Description of the task: For each line in the records that contains "class", make a copy.

Provided material below:

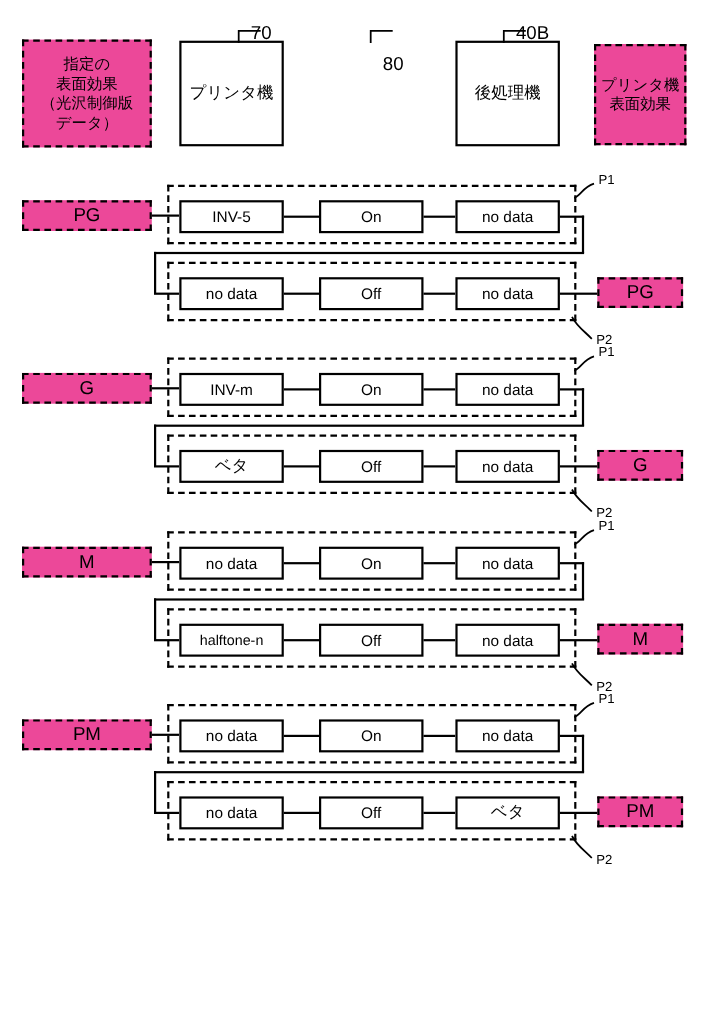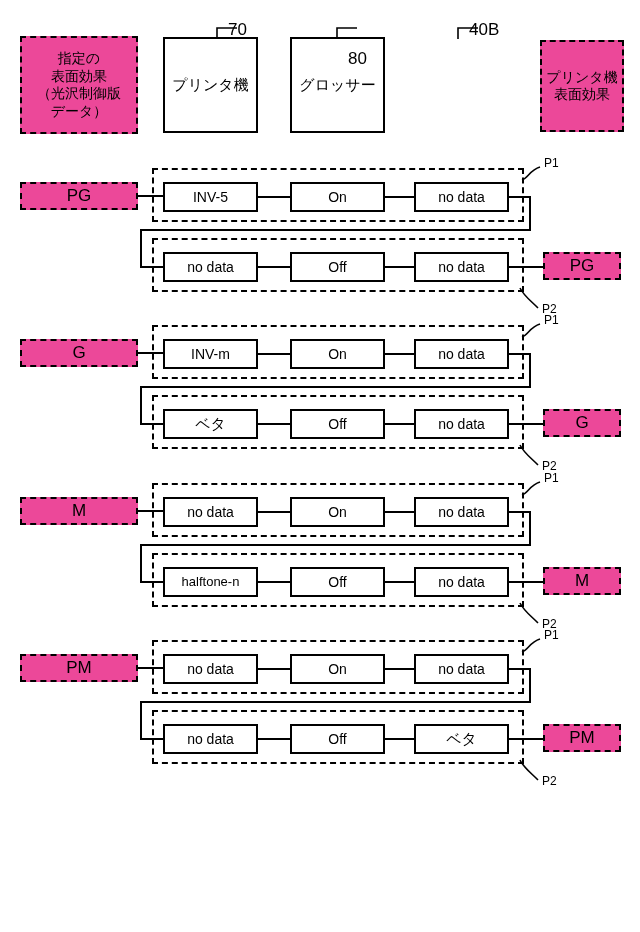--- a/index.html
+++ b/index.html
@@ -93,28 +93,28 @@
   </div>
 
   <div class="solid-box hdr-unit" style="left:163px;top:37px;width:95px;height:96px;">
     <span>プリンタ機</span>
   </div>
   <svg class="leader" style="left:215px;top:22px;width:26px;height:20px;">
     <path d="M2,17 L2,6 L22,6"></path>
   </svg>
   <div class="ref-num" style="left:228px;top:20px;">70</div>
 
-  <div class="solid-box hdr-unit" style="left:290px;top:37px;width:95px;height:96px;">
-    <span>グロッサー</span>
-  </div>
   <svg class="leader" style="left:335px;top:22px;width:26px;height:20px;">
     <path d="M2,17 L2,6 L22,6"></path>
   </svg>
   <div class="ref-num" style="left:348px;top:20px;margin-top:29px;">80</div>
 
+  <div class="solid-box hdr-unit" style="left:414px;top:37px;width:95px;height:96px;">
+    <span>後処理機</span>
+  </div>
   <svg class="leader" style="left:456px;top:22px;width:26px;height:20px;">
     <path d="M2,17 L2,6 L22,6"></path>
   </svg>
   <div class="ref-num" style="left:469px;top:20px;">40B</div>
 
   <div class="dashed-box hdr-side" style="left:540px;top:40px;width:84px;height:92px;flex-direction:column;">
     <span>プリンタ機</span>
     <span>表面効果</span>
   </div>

End of Provided material.

The answer:
   <div class="solid-box hdr-unit" style="left:163px;top:37px;width:95px;height:96px;">
   <svg class="leader" style="left:215px;top:22px;width:26px;height:20px;">
   <div class="ref-num" style="left:228px;top:20px;">70</div>
-  <div class="solid-box hdr-unit" style="left:290px;top:37px;width:95px;height:96px;">
   <svg class="leader" style="left:335px;top:22px;width:26px;height:20px;">
   <div class="ref-num" style="left:348px;top:20px;margin-top:29px;">80</div>
+  <div class="solid-box hdr-unit" style="left:414px;top:37px;width:95px;height:96px;">
   <svg class="leader" style="left:456px;top:22px;width:26px;height:20px;">
   <div class="ref-num" style="left:469px;top:20px;">40B</div>
   <div class="dashed-box hdr-side" style="left:540px;top:40px;width:84px;height:92px;flex-direction:column;">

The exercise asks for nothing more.